§ **Material for this task**:

===============

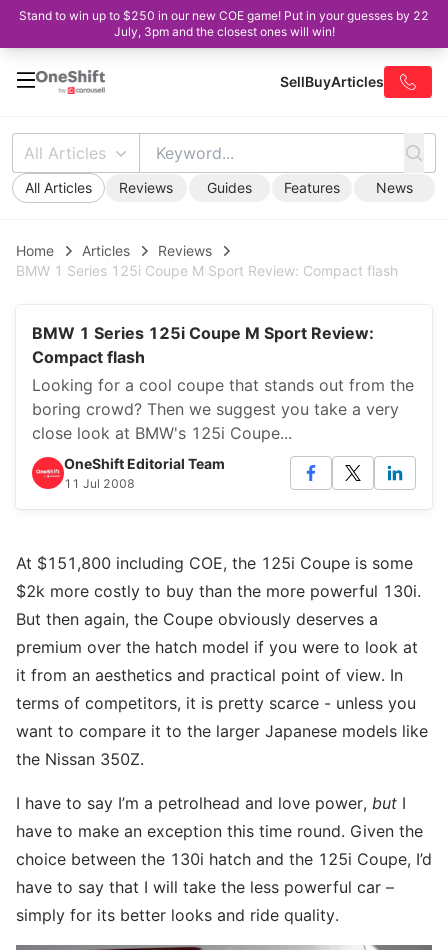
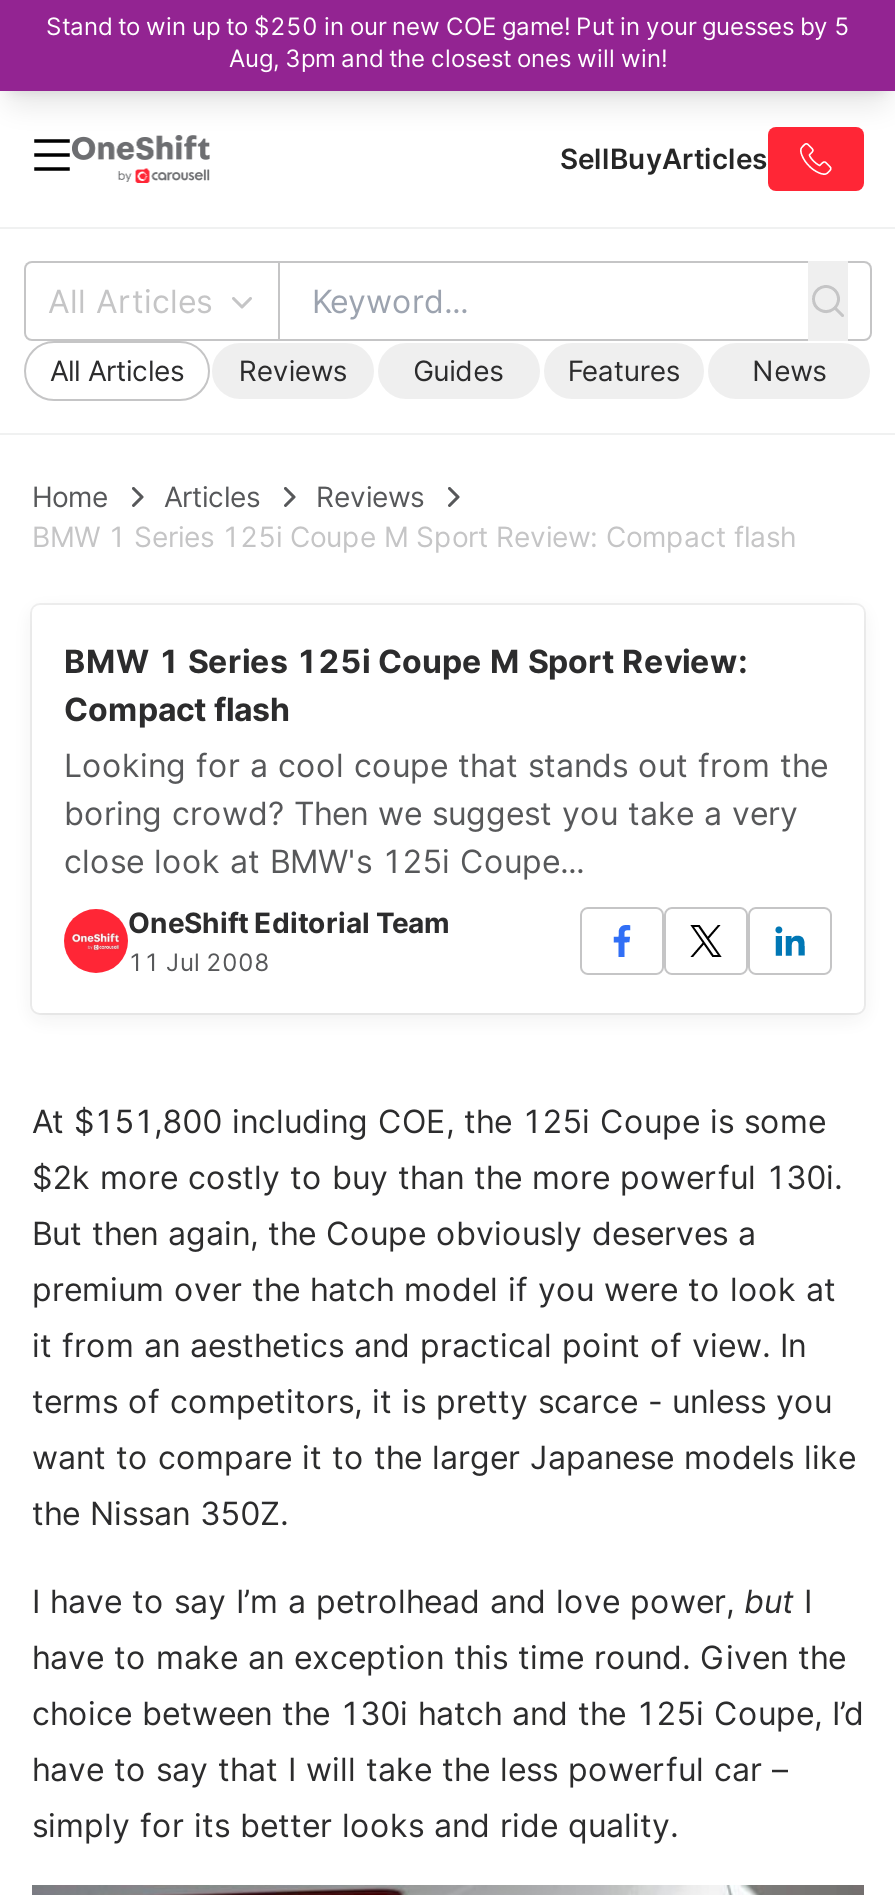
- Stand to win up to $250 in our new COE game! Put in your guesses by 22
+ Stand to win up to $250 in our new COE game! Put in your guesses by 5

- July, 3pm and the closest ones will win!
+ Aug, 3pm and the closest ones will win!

===============

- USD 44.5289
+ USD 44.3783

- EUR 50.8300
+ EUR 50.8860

===============

§ **What you will do**: Find the word "game" in the entries and show each line where it is found.

§ **Problem solution**:
- Stand to win up to $250 in our new COE game! Put in your guesses by 22
+ Stand to win up to $250 in our new COE game! Put in your guesses by 5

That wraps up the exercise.